Dass Otto van de Loo ebenfalls eine „Energiemaschine“ war, darauf verweist Kristin Schrader – auch mit dem Hinweis, dass Van de Loo in den ersten sechseinhalb Galerie-Jahren allein 50 Ausstellungen präsentierte – in den 40 Jahren, die Otto van de Loo seine Galerie betrieb, werden es schließlich mehr als 250 sein. Beleg dafür sind eine unglaubliche Vielzahl von Plakaten, die ebenfalls zur Sammlung gehören und nun auf einer hohen Wand vom Vermittlungseifer des Galeristen zeugen. Stets gab es zu jeder Schau auch einen Katalog, selbst wenn dieser nur vier Seiten dünnen Papiers umfasste.
Van de Loo begann schon früh, auch Arbeiten von Künstlerinnen zu sammeln. E.R. Nele, Anna-Eva Bergmann, Miriam Cahn, Judit Reigl und Anja Decker, die es heute wiederzuentdecken gelte, gehören dazu. Die Ausstellung stellt die Biographie des Stifters und seine Sammlung gleichermaßen vor. Man macht Bekanntschaft mit der früh verstorbenen Ehefrau Heike van der Loo, kann einen Blick in die Galerie-Räume mit ihren Dachschrägen werfen, betrachtet die Fotos der Mitglieder der Gruppe SPUR oder erlebt Otto van der Loo im Kreise der Künstler, die er vertrat und die teilweise zu guten Freunden wurden.
Ganz am Eingang der Ausstellung steht der Betrachter vor einer Gruppe von 16 großformatigen Porträts, die Hans Platschek zumeist von Kollegen malte. Karikaturenhaft starren sie ihrerseits die Betrachter an und belegen, dass die Malerei dieser Zeit beabsichtigte, sich von Bindungen zu lösen und – wie Kristin Schrader sagte – „die Ästhetik zu sprengen“. Es tröpfelt, es spritzt, Farbe läuft und verläuft. Und man erfährt, dass der Galerist Otto van de Loo von dieser Art der Kunst geradezu berauscht war.

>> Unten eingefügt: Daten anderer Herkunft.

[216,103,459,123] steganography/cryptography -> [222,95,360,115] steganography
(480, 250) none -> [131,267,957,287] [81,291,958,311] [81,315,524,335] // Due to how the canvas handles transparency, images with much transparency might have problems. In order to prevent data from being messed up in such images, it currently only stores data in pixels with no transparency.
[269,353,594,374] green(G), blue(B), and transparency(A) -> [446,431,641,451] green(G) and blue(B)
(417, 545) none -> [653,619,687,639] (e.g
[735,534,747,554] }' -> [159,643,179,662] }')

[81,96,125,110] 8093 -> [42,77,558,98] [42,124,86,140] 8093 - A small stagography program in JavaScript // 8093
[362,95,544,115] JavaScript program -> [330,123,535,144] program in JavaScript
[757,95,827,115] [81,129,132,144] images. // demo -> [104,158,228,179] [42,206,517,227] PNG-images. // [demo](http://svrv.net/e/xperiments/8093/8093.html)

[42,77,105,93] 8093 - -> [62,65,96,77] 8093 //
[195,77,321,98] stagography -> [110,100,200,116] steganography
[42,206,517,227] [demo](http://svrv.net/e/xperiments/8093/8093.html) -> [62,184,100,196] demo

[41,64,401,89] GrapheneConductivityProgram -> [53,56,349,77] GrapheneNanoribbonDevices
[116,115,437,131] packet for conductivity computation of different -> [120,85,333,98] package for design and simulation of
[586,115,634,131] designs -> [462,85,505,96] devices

Doch bleibt es in der Kunsthalle nicht allein bei dieser Ausstellung. Im Atrium sind drei großformatige Arbeiten von Gunter Damisch zu sehen. Ein anderer Teil der Kunsthallen-Sammlung wird unter dem Titel „Art is a criminal action“ gezeigt. Der größte Teil aber ist den expressionistischen Werken aus dem Eigenbestand gewidmet. Unter dem Titel „Expressionismus. Unverstanden, angegriffen, gefeiert“ vereinen sich auch Top-Werke des Hauses wie die „Blauen Fohlen“ (1910) von Franz Marc, „Knabe vor zwei stehenden und einem sitzenden Mädchen“ (1918/19) von Otto Mueller oder August Mackes „Porträt Walter Macke mit Häschen“ (1913).
► Die Jubiläums-Ausstellung für Otto van de Loo ist bis zum 12. Mai zu sehen, die anderen Bereiche bis zum Jahresende.